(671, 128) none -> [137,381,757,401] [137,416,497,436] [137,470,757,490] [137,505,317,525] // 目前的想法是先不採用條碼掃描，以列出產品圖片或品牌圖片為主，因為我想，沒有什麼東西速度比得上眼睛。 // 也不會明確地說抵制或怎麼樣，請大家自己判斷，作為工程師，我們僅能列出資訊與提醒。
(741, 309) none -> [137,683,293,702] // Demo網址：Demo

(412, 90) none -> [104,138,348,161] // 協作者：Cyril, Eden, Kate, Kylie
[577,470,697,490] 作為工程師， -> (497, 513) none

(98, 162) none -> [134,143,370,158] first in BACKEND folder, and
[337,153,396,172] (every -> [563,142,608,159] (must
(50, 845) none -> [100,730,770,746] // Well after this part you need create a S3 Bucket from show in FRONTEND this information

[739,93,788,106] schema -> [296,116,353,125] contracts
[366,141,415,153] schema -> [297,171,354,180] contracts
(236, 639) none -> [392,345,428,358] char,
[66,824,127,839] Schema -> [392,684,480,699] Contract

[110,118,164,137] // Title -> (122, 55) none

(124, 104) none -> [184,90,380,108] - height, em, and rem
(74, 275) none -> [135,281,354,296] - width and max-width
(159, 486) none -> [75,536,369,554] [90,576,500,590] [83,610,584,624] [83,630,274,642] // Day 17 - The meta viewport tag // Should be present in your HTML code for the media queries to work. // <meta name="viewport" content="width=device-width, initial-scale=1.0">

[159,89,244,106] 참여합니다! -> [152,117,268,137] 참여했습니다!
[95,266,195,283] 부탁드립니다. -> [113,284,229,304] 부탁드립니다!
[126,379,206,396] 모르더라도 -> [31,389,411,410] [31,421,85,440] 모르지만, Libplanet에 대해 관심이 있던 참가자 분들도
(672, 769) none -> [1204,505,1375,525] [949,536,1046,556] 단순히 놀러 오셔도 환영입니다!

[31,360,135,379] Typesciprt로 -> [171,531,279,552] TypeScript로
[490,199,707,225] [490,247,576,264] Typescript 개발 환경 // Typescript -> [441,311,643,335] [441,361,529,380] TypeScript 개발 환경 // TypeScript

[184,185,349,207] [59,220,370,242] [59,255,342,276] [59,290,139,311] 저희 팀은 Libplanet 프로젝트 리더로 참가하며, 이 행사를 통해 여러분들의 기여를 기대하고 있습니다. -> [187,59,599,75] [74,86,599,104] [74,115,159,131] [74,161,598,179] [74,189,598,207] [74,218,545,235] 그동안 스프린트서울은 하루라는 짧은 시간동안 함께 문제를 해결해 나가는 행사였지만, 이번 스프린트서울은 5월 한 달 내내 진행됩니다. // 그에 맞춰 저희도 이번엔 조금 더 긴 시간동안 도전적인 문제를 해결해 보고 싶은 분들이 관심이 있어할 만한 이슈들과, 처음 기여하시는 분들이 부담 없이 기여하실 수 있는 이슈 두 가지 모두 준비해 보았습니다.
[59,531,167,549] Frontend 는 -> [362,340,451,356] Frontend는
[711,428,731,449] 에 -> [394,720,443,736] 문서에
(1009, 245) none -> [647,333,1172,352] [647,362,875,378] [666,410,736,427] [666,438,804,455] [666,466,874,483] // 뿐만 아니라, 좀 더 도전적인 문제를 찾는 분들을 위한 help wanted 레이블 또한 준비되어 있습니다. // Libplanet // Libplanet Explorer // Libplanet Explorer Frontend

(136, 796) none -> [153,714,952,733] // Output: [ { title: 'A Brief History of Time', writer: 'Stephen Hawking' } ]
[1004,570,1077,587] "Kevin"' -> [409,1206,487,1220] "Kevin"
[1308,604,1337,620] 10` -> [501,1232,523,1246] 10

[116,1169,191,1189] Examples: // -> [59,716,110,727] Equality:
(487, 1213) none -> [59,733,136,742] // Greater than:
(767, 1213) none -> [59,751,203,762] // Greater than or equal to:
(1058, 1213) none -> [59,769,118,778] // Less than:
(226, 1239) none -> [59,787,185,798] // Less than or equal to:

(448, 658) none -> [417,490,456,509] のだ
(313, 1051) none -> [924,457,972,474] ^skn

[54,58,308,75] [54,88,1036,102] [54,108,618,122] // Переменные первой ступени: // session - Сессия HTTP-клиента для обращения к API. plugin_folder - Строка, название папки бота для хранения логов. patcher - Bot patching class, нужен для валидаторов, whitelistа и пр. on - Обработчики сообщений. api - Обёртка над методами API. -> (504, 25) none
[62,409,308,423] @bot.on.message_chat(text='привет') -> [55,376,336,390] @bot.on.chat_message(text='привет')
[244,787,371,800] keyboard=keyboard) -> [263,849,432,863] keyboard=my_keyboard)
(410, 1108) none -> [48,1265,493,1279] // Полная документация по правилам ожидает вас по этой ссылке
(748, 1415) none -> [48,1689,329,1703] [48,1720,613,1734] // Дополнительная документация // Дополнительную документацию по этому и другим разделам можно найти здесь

▬▬▬▬▬▬

ABOUT THIS EXERCISE: Search the listing for the string "документация". Copy each line where it turns up.

ANSWER BELOW:
(410, 1108) none -> [48,1265,493,1279] // Полная документация по правилам ожидает вас по этой ссылке
(748, 1415) none -> [48,1689,329,1703] [48,1720,613,1734] // Дополнительная документация // Дополнительную документацию по этому и другим разделам можно найти здесь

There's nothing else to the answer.